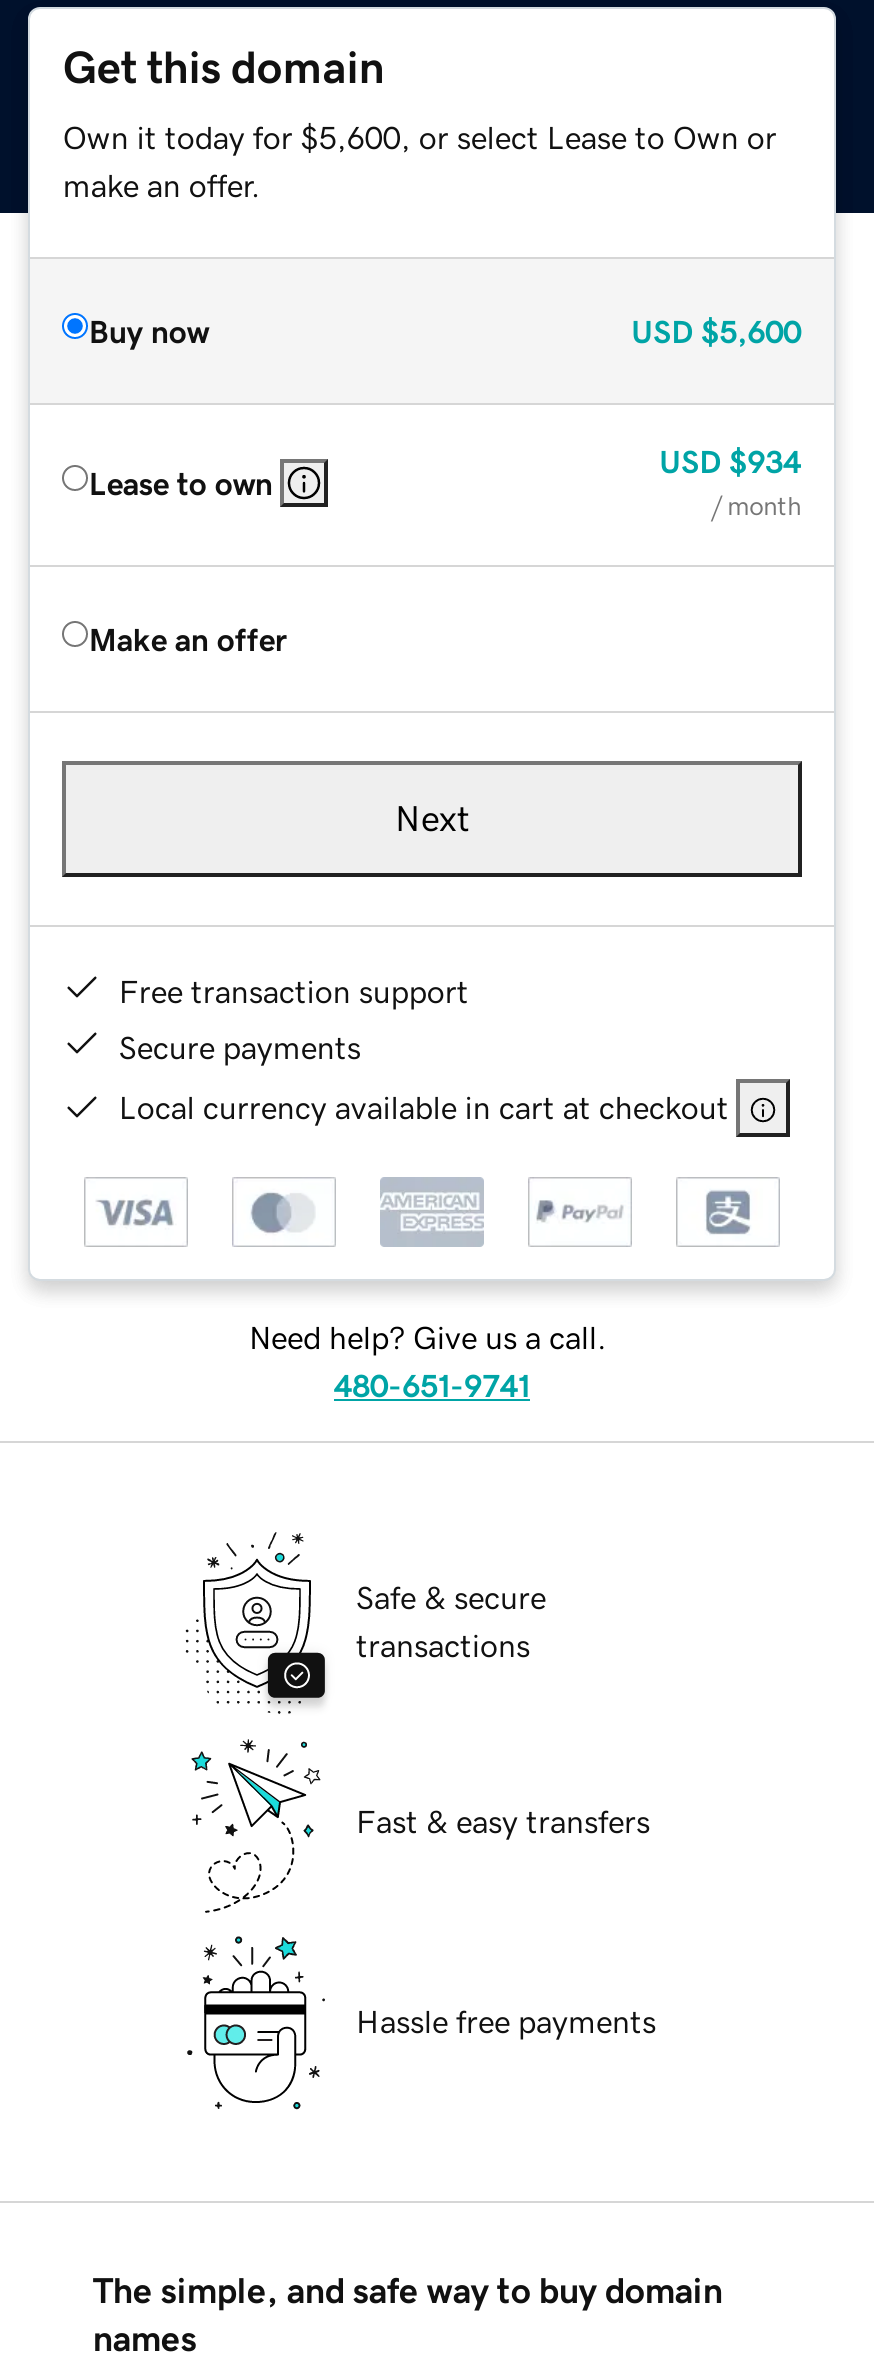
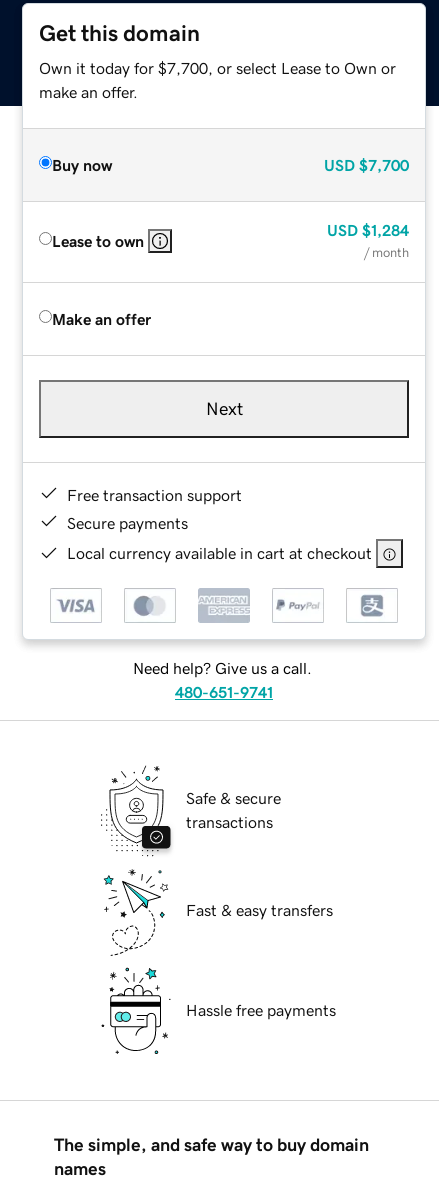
- Own it today for $5,600, or select Lease to Own or
+ Own it today for $7,700, or select Lease to Own or

- USD $5,600
+ USD $7,700

- USD $934
+ USD $1,284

○ ○ ○ ○ ○

Work order:
Your job is to return all lines above that hold the word "today".

Task output:
- Own it today for $5,600, or select Lease to Own or
+ Own it today for $7,700, or select Lease to Own or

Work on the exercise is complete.